Categorías
El debate público

‘El Chapo’ y nosotros

José Woldenberg

Reforma

21/01/2016

La recaptura de El Chapo, pero sobre todo su tratamiento en los medios y las redes, devela mucho de lo que somos como sociedad y como Estado (por cierto, dos dimensiones conectadas, con innumerables puentes de contacto, y no escindidas y autónomas, como piensan muchos).

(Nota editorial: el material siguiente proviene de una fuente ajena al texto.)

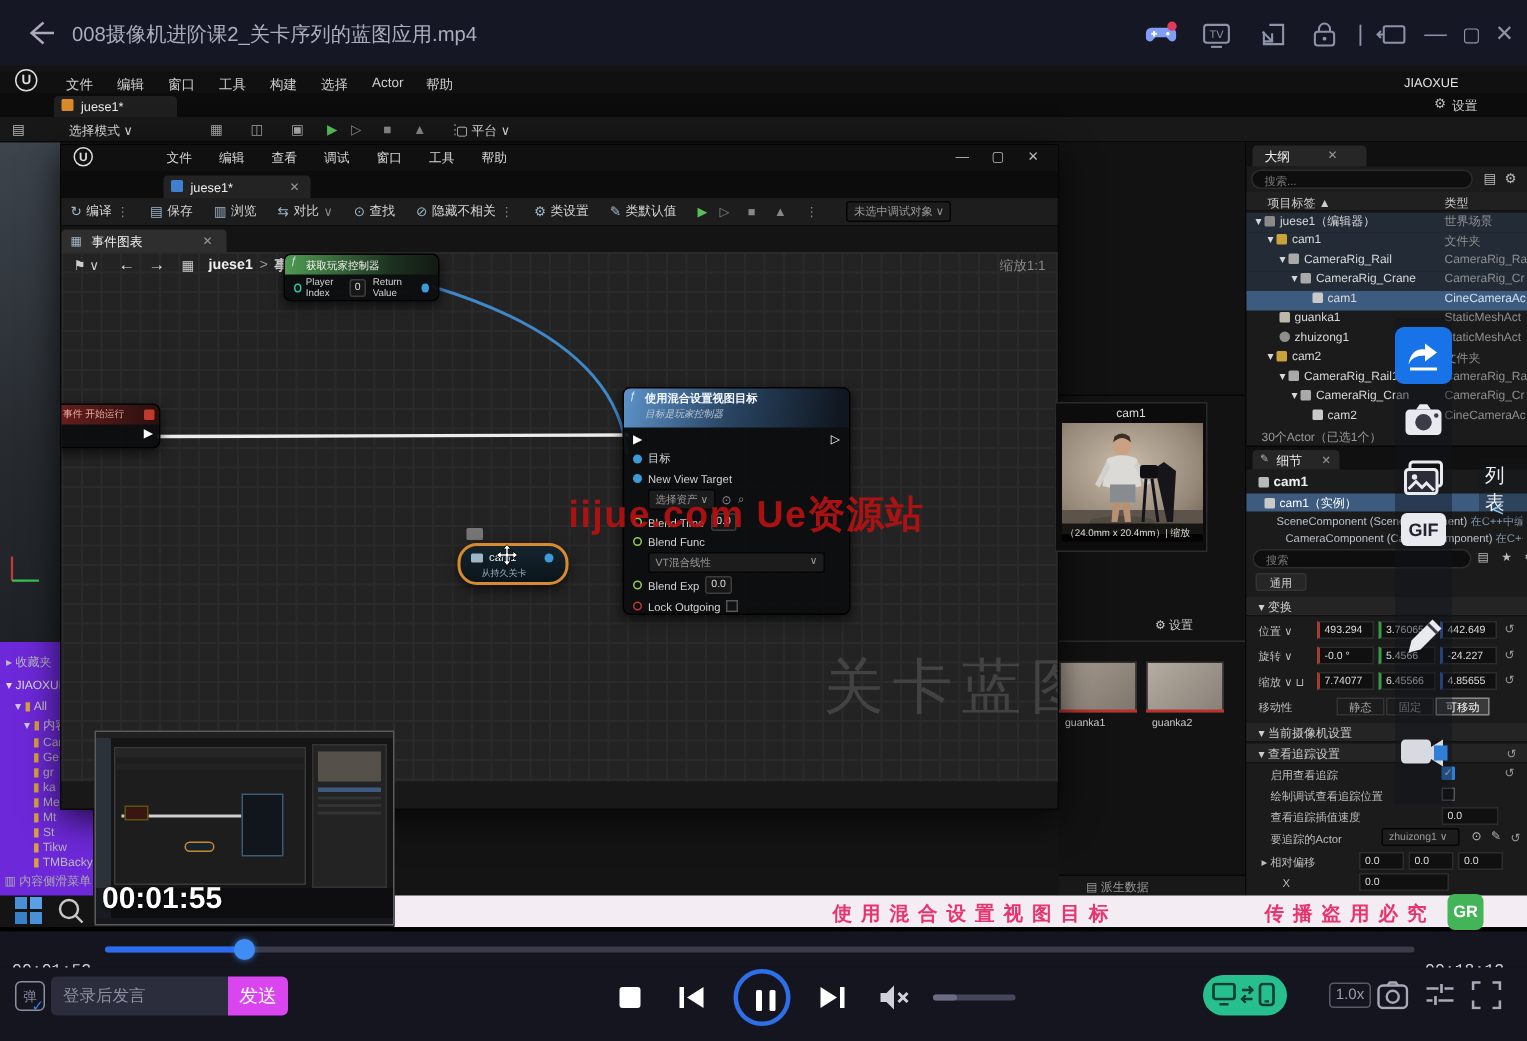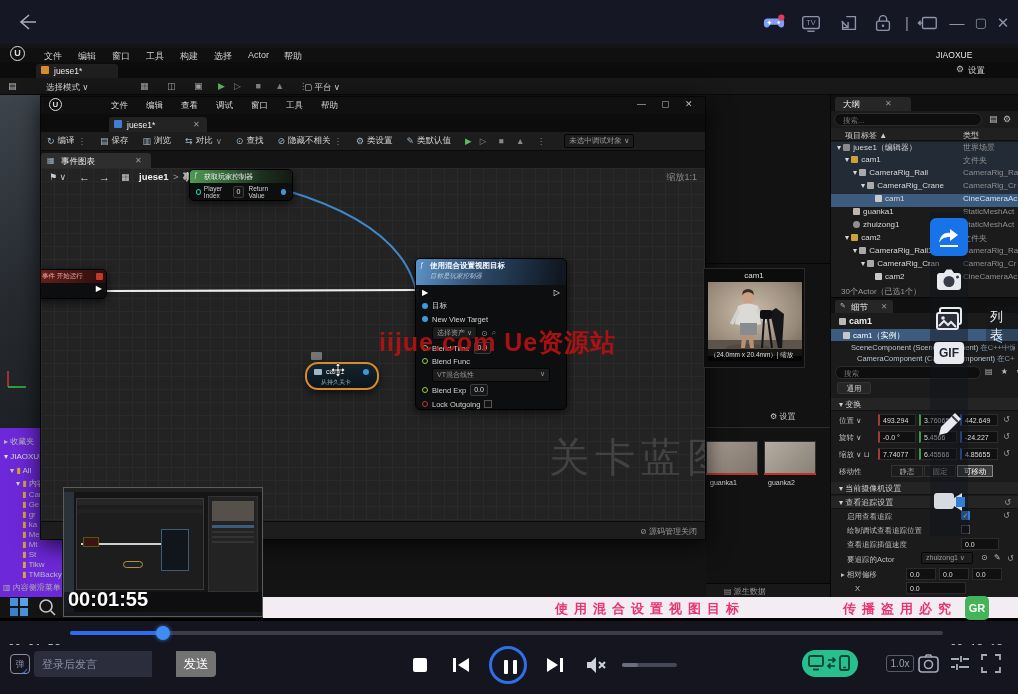--- a/index.html
+++ b/index.html
@@ -91,6 +91,7 @@
     <svg class="abs" style="left:16px;top:12px" width="22" height="20" viewBox="0 0 22 20">
         <path d="M13 3 L5 10 L13 17 M5 10 H20" stroke="#aab" stroke-width="1.6" fill="none"></path>
       </svg>
+    <div class="title">008摄像机进阶课2_关卡序列的蓝图应用.mp4</div>
     <svg class="tb-icon" style="left:763px" viewBox="0 0 24 24">
         <path d="M5 7 h14 a4 4 0 0 1 4 4 v3 a3 3 0 0 1 -5.6 1.5 L16 14 H8 l-1.4 1.5 A3 3 0 0 1 1 14 v-3 a4 4 0 0 1 4-4 z" fill="#7f9ff7"></path>
         <path d="M7 9.5 v4 M5 11.5 h4" stroke="#fff" stroke-width="1.4"></path>

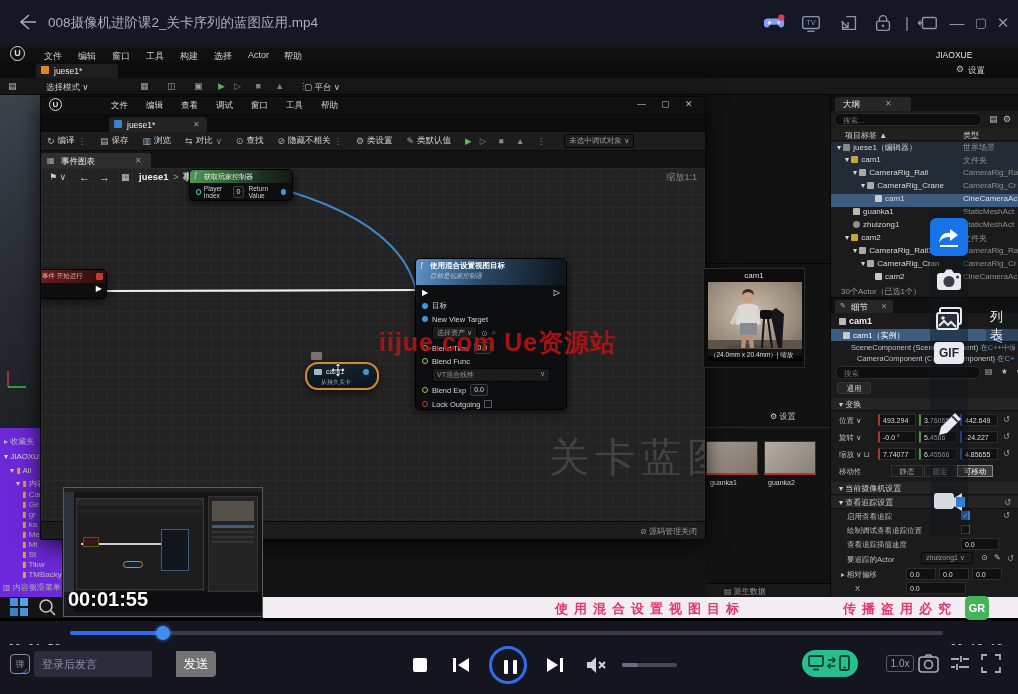--- a/index.html
+++ b/index.html
@@ -423,9 +423,6 @@
           <div class="wm-red" style="left:338px;top:158px;font-size:25px;letter-spacing:1px">iijue.com  Ue资源站</div>
         </div>
 
-        <div class="abs" style="left:0;bottom:0;width:664px;height:18px;background:#1d1d1d;border-top:1px solid #0a0a0a">
-          <span class="t" style="right:8px;top:4px;font-size:8px;color:#9a9a9a">⊘ <span>源码管理关闭</span></span>
-        </div>
       </div>
 
       <div class="dock">

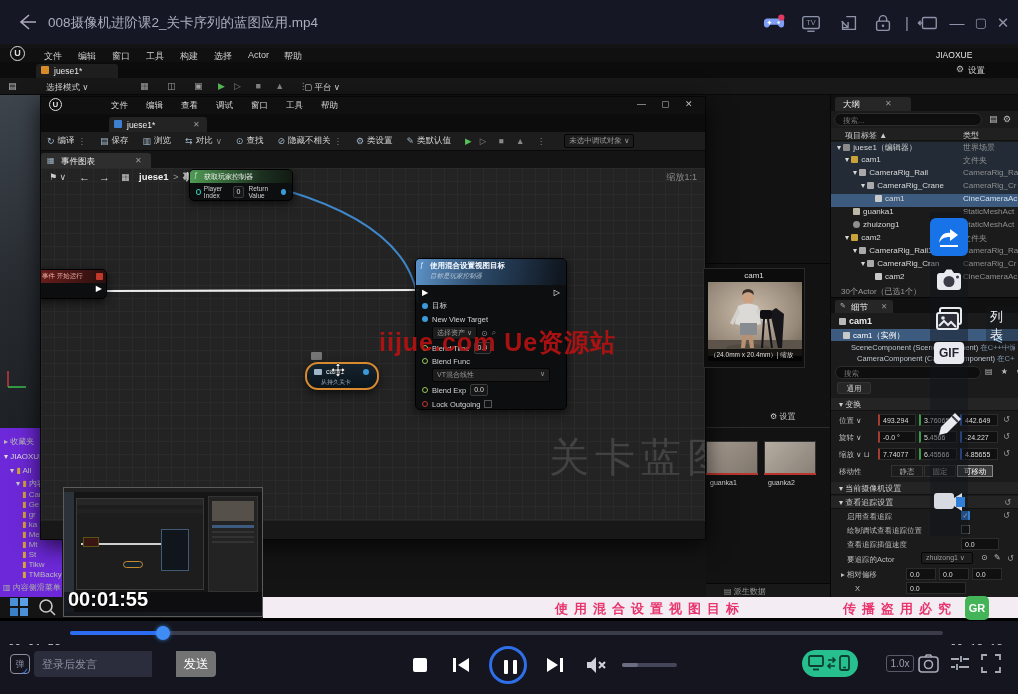--- a/index.html
+++ b/index.html
@@ -27,7 +27,7 @@
   .controls-row { position:absolute; left:0; top:645px; width:1018px; height:49px; background:#14151f; }
   .chat-input { position:absolute; left:34px; top:6px; width:118px; height:26px; background:#2b2d3c; border:none; border-radius:4px 0 0 4px; color:#cfd2dc; font-size:11px; padding:0 8px; outline:none; font-family:inherit; }
   .chat-input::placeholder { color:#8b8fa3; }
-  .send-btn { position:absolute; left:152px; top:6px; width:40px; height:26px; background:#737373; border:none; border-radius:0 4px 4px 0; color:#fff; font-size:12.5px; cursor:pointer; font-family:inherit;margin-left:24px; }
+  .send-btn { position:absolute; left:152px; top:6px; width:40px; height:26px; background:#d946ef; border:none; border-radius:0 4px 4px 0; color:#fff; font-size:12.5px; cursor:pointer; font-family:inherit; }
   .ctl { position:absolute; color:#cfd2dc; }
   .pause-circle { position:absolute; left:489px; top:1px; width:38px; height:38px; border:3px solid #2e6fe8; border-radius:50%; }
   .pause-bars { position:absolute; left:11px; top:11px; width:16px; height:14px; }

Vivimos -no solo nosotros- bajo los códigos de la civilización del espectáculo, como lo escribiera Mario Vargas Llosa; y para mal, no creo que sean reversibles.

Un destacado actor de Hollywood, «caracterizado» como periodista, se convierte en un amplificador de los dichos de un potente criminal; una actriz, encandilada, entra en contacto con él y al parecer está dispuesta a realizar negocios con el fugitivo; y dependencias gubernamentales, no identificadas, filtran información de esas relaciones, convirtiendo lo que debería ser la impartición de justicia en un show mediático. ¿Cuáles son los nutrientes de esa situación? ¿Por qué tantas personas ven con naturalidad la actuación de unos y otros?

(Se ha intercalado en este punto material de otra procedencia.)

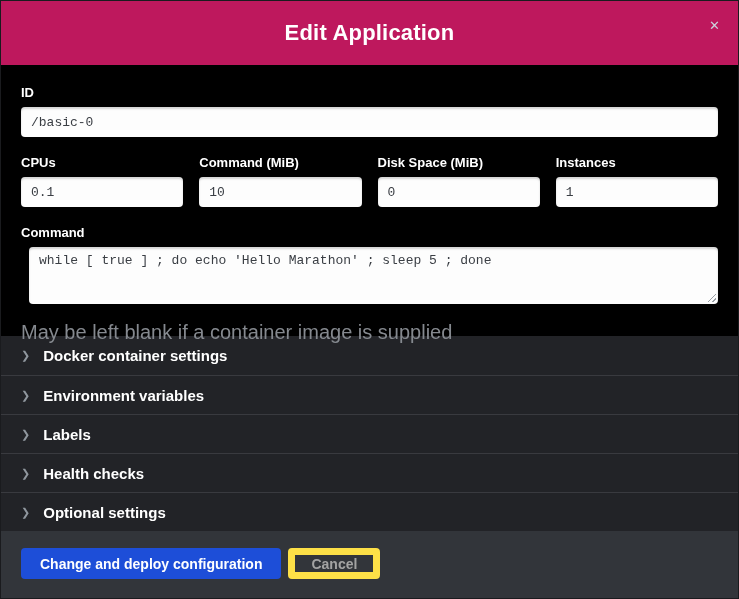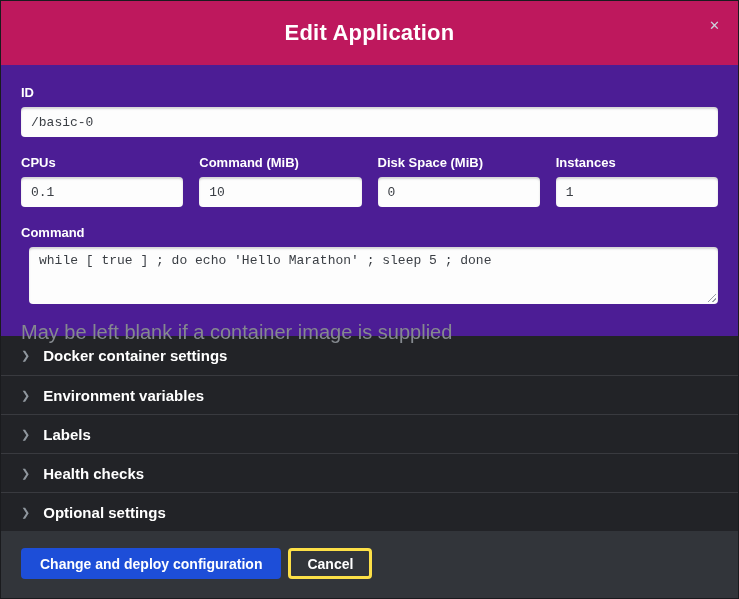--- a/index.html
+++ b/index.html
@@ -38,7 +38,7 @@
   
   .modal-body {
     height:271px;
-    background:#4c1d95;
+    background:#000000;
     padding:20px 20px 15px;
   }
   .field-label {

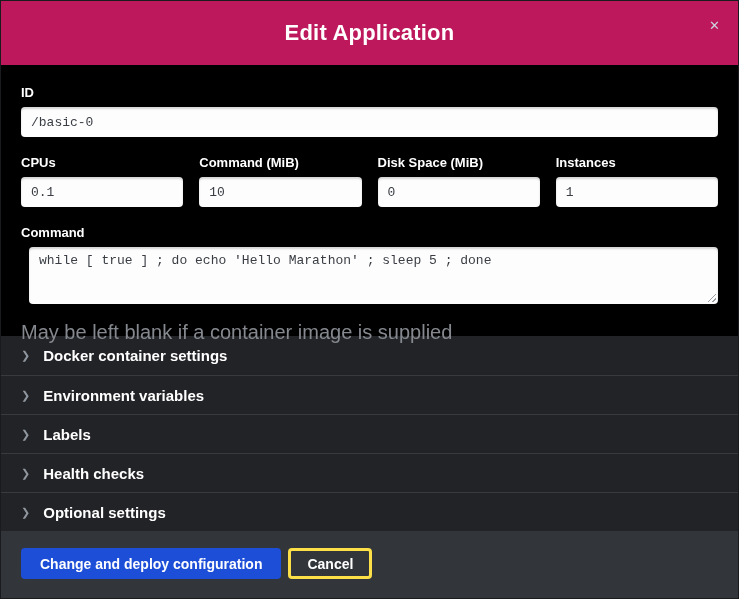--- a/index.html
+++ b/index.html
@@ -113,8 +113,8 @@
     border:0; padding:0 19px;
   }
   .btn-default {
-    background:transparent; color:#ffffff;
-    border:3px solid #fde047; padding:0 16px;
+    background:transparent; color:#a3a3a3;
+    border:7px solid #fde047; padding:0 16px;
   }
 </style>
 </head>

El performance de los actores combina dosis diferentes de candidez, estulticia moral, confusión entre el mundo de la ficción y la realidad y seducción por la fama. El candor aparece como deslumbramiento y declinación del juicio ante los poderosos, los célebres, los que son noticia. «Sr. Chapo, ¿no estaría bien que empezara a traficar con el bien?». La sandez moral viene de lejos y es social: la glorificación de los narcos a través de corridos, series televisivas, películas, no es un fenómeno novedoso. Se nutre de un cierto infantilismo «libertario» que se reafirma siempre frente a la autoridad y se cree superior a ella (el antiautoritarismo de antaño -real, comprometido, difícil- convertido en una mueca insulsa contra la autoridad). Súmenle a ello los rescoldos del machismo, las leyendas de los bandidos buenos y la idea predominante de que la ética es un asunto del pasado remoto, y el cuadro se completa (o casi). El batidillo que surge de empalmar secuencias fílmicas y las realidades que las nutren parece ser una atrofia extendida en el mundo del espectáculo (las muestras de comprensión y solidaridad entre los actores no son más que complicidades gremiales indolentes). Y la fama es la brújula de la vida, la aspiración más relevante. Hay una búsqueda insaciable por expandir la visibilidad pública. Aquella conseja cínica: «que hablen de ti aunque sea mal», parece corroer cualquier otra consideración. Escucho a un comentarista decir: «Será lo que sea, pero subieron sus bonos, su cotización».

Las autoridades, por su parte, ponen en manos de los medios, conversaciones, intercambios de mensajes, elementos de eventuales pesquisas, convirtiendo posibles actos delictivos en un espectáculo. Los medios reclaman información, el público se asoma a la intimidad de los famosos, el cotilleo inunda el espacio. Todos contentos. El «pequeño» problema es que por esa vía la justicia se hace imposible. El juicio mediático precede al juicio a secas y empaña las posibilidades de la justicia. Imaginemos que en España se hubiera ido filtrando a la prensa que se investigaba a Moreira. Un dicho por aquí, un documento por allá, una insinuación acullá. No sólo se estaría erosionando el, hoy famoso, debido proceso, sino se habría alertado al presunto culpable, el cual ni de loco hubiera aterrizado en Barajas. Pues bien, si se presume alguna actividad delictiva, el Ministerio Público está obligado a armar el expediente con sigilo, presentar lo investigado ante un juez, ofrecer todas las garantías para la defensa de los posibles culpables… (Me siento un memo, por la última retahíla, pero en fin…).

Las batallas de opinión pública se dan hoy en los códigos impuestos por la cultura del espectáculo: vistosidad, colorido, melodrama, seducción, fuegos artificiales. Explotar el mínimo común denominador en las audiencias, ofrecer diversión a las masas, generar temas que se sucedan unos a los otros y se evaporen sin dejar huella. Recuerdo a los payasos en los circos. Llamaban la atención de los niños con un golpe de vista: los colores chillones en su vestuario, los zapatones desbordados, el maquillaje luminoso, las pelucas estrambóticas, eran suficientes como puerta de entrada a un mundo placentero, de regocijo fácil y evasión instantánea. Hoy, todos tenemos algo de payasos. Llamamos la atención con recursos balines y un público infantilizado aplaude todo lo que se le dé, venga de donde venga, siempre y cuando lo divierta y entretenga. Las dos palabras claves de la vida convertida en un show.